High-throughput screening system for immunogenic cell death inducers using artificial intelligence-based real-time image analysis.
Journal:
Computers in biology and medicine
Published Date:
Jul 22, 2025
Abstract
Immunogenic cell death (ICD) can enhance the immunogenicity of cold tumors, convert them into immune-responsive hot tumors, and improve the efficacy of cancer immunotherapy.

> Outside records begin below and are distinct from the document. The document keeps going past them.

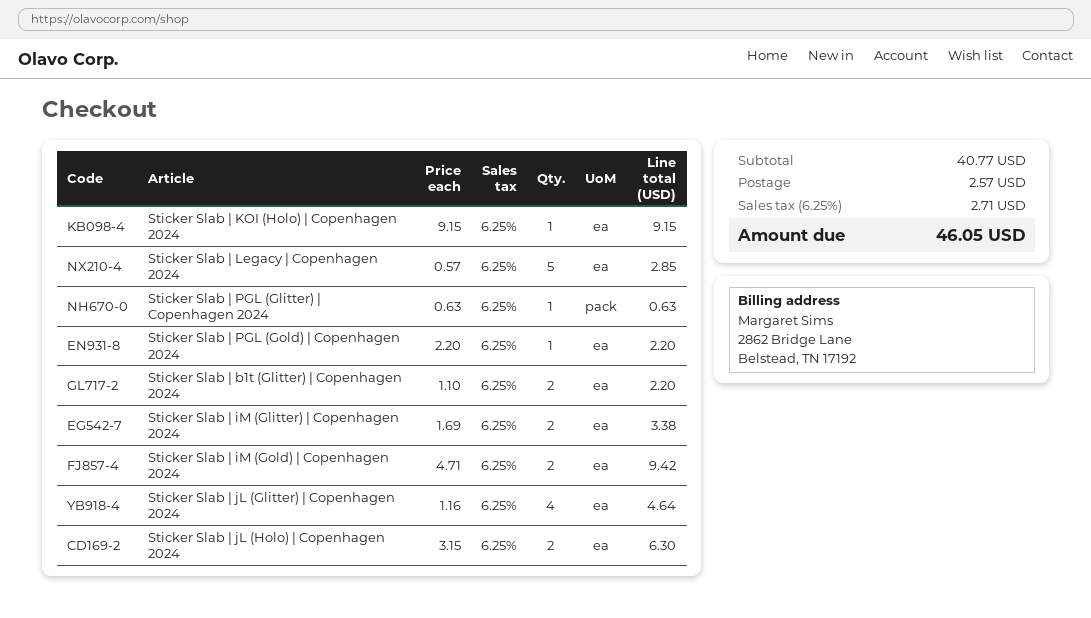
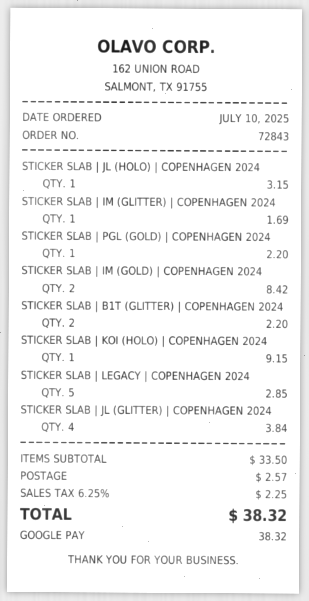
Sticker Slab | PGL (Glitter) | Copenhagen 2024: 1 for 0.63 -> none
Sticker Slab | iM (Glitter) | Copenhagen 2024: 2 for 3.38 -> 1 for 1.69
Sticker Slab | iM (Gold) | Copenhagen 2024: 2 for 9.42 -> 2 for 8.42
Sticker Slab | jL (Glitter) | Copenhagen 2024: 4 for 4.64 -> 4 for 3.84
Sticker Slab | jL (Holo) | Copenhagen 2024: 2 for 6.30 -> 1 for 3.15
subtotal: 40.77 -> 33.50
tax: 6.25% = 2.71 -> 6.25% = 2.25
total: 46.05 -> 38.32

Because ICD inducers cause cell swelling, membrane rupture, and the release of damage-associated molecular patterns (DAMPs), effective screening of ICD inducers requires a system capable of rapidly and accurately assessing morphological changes and DAMP dynamics on a large scale, thus highlighting the need for advanced image-processing capabilities. In the present study, we developed an artificial intelligence (AI)-based detector to screen for ICD inducers by identifying the typical morphologies of dying cells undergoing ICD. To enhance the performance, we applied transfer learning from fluorescent markers and fine-tuned the model using differential interference contrast (DIC) images. In addition, model-assisted labeling (MAL) improved annotation efficiency by reducing the need for manual labeling in ICD screening. In a blind test, the AI successfully identified three ICD-inducing agents from eight candidates, which were validated through analyses of cell death type, DAMP release, and immune activation. Our AI-based high-throughput screening (HTS) system efficiently identified ICD candidates using only real-time optical images, thereby significantly reducing the time and resources required for screening. In addition, the system demonstrated the ability to detect subtle morphological differences that are difficult to discern through manual analysis, indicating its potential for ICD prediction as well as for foundational research and broader screening applications.